かなり多くの化学物質が使用されていることがわかります。これらの成分の多くは油を落とすためのものなので、猫用の食器には必要のない成分といえます。またウェットフードだと、皿を直接なめるので、人間よりもこうした化学成分が口に入りやすいとか…。そう考えると、猫にとっては人間用の洗剤よりシンプルな成分で作られた猫用の洗剤のほうが安心な気もして、
わが家では、夫は猫専用の食器用洗剤「キッチンバブル」で洗っています。
使用成分はパーム油、パーム核油、クエン酸、リンゴ酸、トコフェロール(天然ビタミンE)、精製水とシンプル。全て天然成分で、 99.9 %生分解しますので、この洗剤で洗ったフード用のお皿を猫が舐めても安全だそうです。
微量の洗剤も、残したくない
ただ私はどんなにすすいでも微量の成分は残るような気がして、猫用の洗剤であっても、できれば使いたくないと思っています。それに、猫の唾液にはぬめりの元となる成分が入っています(油を落とすのが主眼の人間の食器用の洗剤ではそのぬめりは落とせないとも聞きます)。

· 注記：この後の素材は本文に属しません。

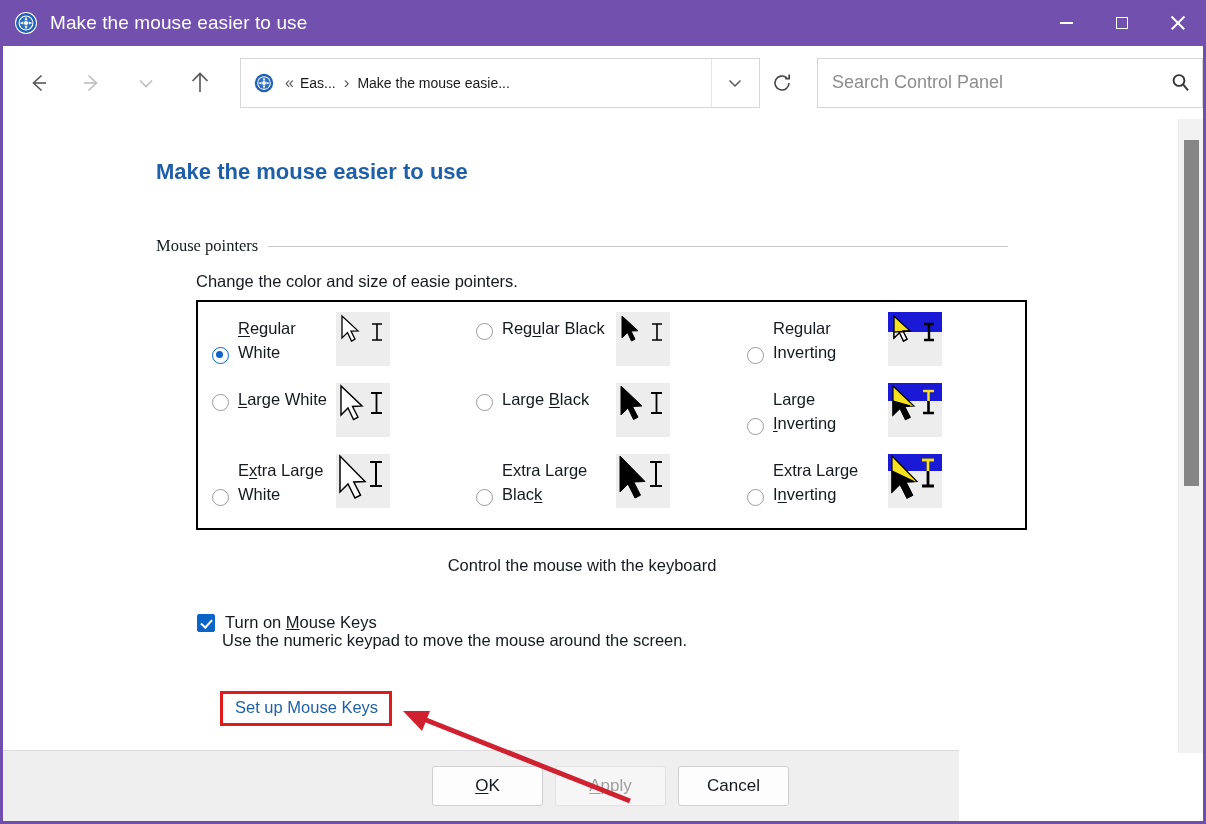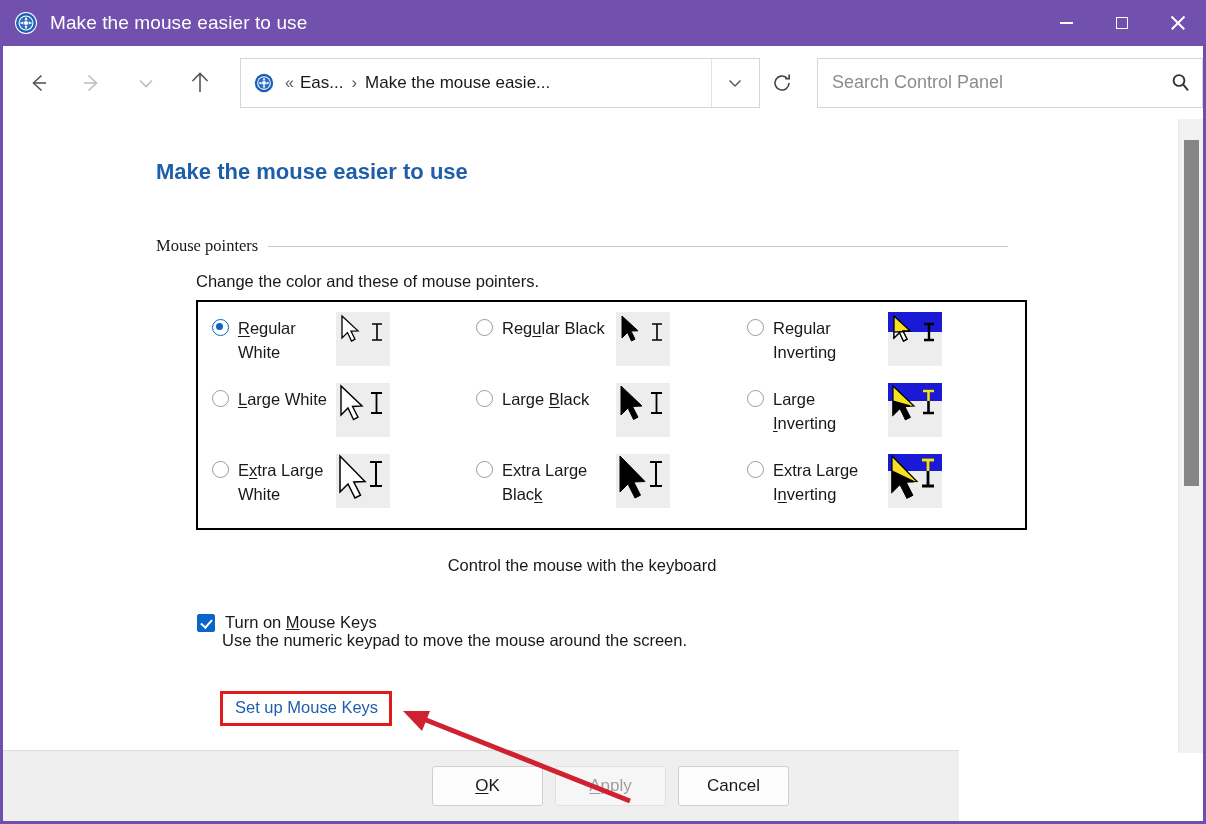"Eas..." .crumb { font-size: 17px -> 14px }
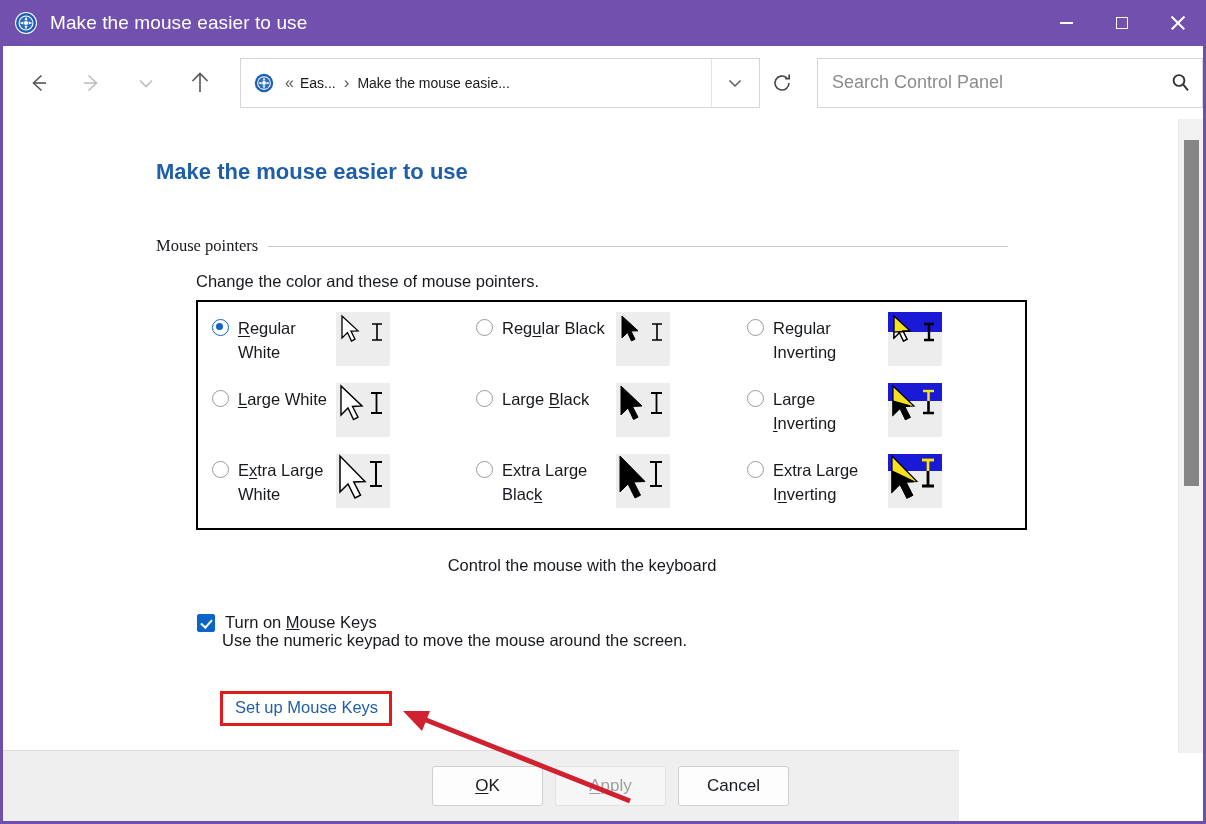"Change the color and these" p.sec-desc { text: these of mouse -> size of easie }
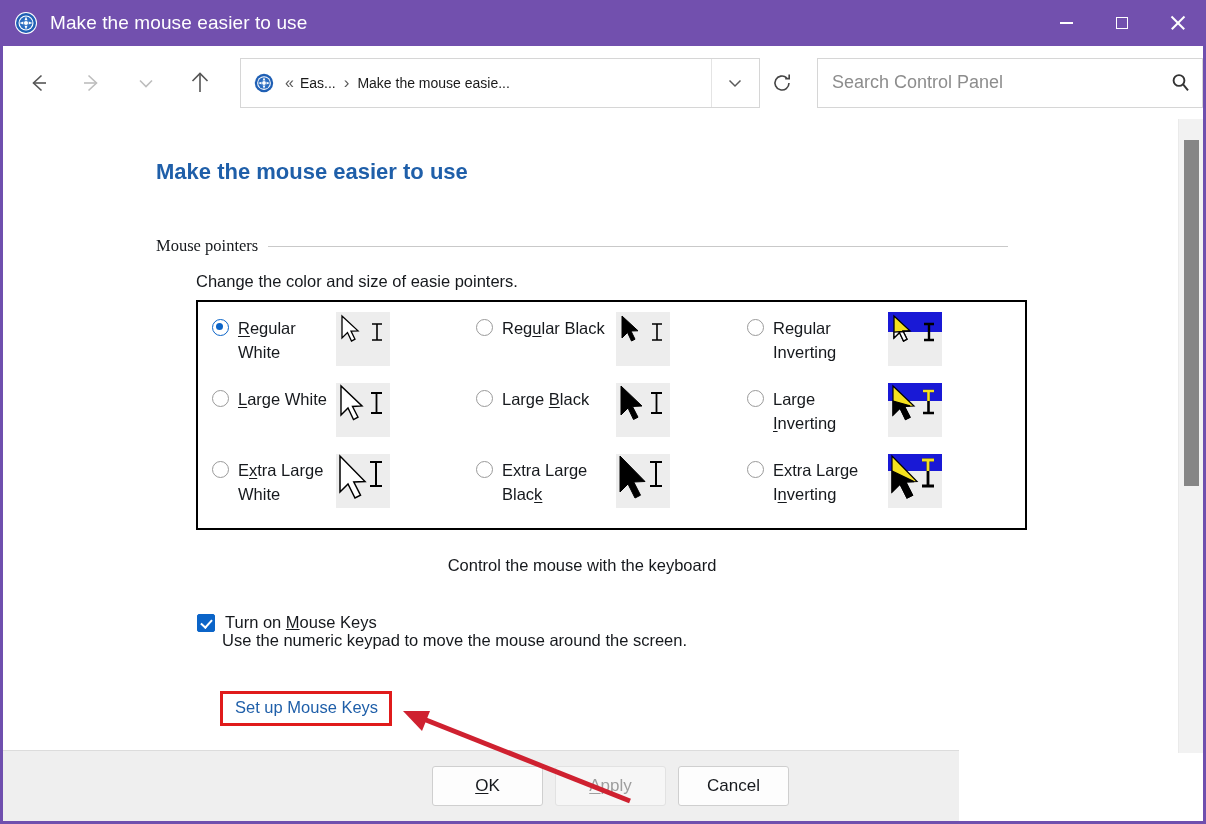"Regular" .pt-row { align-items: flex-start -> flex-end }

ぬめりが残っていると、夏などはそこから黴菌が発生するような気も…(取り越し苦労かもしれませんが)。ならば物理的に落としたほうが安全で確実な気がして、メラミンフォームのスポンジ(「激落ちくん」などの商品名で売られています)や、手製のアクリルたわしでゴシゴシ洗っているのです。
一方、理科系思考の夫は、そうはいってもやはり化学的に汚れを分解して落とさないと不安らしく、洗剤を使いたがります。
そんなわけでこの問題はいまだに決着がつかず、あいかわらず夫は専用洗剤で、私は(こっそり)アクリルたわしやスポンジで洗っているのです。どちらが正解かはっきり判明するまでは、このスタイルが続きそうです…。